The UK also had a more resource-stretched health system than in many other European countries, meaning the impact of the pandemic on the health system’s ability to continue delivering non-emergency treatment (which can help people remain in work) may have been greater in the UK than some other European countries.

Brexit

Brexit also played a role in explaining the UK’s large shrinkage in the size of its workforce, as net migration from the EU failed to recover following the Covid-19 pandemic, coming on top of a reduction in net migration from the EU since the Brexit referendum.

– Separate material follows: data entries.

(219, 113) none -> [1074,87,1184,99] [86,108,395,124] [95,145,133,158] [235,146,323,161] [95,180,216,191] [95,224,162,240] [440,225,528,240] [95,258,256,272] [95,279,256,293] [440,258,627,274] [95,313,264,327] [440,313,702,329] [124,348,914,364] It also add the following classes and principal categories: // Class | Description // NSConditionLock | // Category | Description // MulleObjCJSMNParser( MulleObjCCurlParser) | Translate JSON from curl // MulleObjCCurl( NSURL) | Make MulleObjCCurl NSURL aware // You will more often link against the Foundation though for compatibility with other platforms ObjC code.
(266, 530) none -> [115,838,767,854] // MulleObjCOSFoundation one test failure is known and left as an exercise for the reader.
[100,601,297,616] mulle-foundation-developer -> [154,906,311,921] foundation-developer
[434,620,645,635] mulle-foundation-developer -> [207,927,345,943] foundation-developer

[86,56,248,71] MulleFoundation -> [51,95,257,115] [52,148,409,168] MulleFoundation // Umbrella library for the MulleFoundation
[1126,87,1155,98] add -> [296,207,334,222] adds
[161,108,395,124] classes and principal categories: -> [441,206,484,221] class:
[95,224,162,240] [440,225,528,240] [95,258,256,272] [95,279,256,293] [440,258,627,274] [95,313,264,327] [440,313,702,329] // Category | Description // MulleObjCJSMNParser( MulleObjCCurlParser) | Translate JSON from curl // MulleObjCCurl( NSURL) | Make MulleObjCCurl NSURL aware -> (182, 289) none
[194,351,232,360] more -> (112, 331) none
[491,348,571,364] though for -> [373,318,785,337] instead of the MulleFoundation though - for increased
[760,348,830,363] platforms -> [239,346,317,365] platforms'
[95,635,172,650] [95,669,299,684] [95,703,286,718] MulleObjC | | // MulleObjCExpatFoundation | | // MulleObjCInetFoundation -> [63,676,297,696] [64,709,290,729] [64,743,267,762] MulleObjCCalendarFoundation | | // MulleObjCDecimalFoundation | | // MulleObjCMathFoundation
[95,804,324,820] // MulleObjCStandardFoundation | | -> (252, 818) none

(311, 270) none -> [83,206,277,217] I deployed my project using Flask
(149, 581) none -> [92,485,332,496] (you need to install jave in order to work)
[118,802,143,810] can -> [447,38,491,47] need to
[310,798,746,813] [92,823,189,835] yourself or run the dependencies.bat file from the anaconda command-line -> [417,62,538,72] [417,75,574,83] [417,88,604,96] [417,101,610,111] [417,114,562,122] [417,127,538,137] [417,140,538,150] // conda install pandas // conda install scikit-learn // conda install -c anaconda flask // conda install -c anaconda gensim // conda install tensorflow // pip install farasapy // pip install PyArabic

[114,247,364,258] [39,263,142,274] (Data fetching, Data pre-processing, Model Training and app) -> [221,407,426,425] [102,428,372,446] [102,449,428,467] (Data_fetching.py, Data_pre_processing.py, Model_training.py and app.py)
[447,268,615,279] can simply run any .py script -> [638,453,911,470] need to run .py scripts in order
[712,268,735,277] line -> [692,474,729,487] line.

While non-EU migration is at an all-time high, a large portion are students and high-skilled workers that do not fill the kinds of roles that many EU migrants left behind.

Why does it matter?

Understanding the drivers of change in the size of the workforce is important to identify the sources of vulnerability and resilience to future shocks. Given the global emergence and spread of new communicable diseases (for example HIV, SARS, E-coli, Zika) in recent decades – and now Covid-19 – there may be important lessons to learn so that future health crises do not also become economic crises.

Understanding the drivers of workforce change matters for wider debates about growth and inflation – with the Bank of England paying close attention to workforce data when making decisions about interest rates – and in general how to navigate an unpredictable global economic environment.

By Professor Donald Houston, Senior Fellow, and Stephen Hunsaker, researcher, UK in a Changing Europe.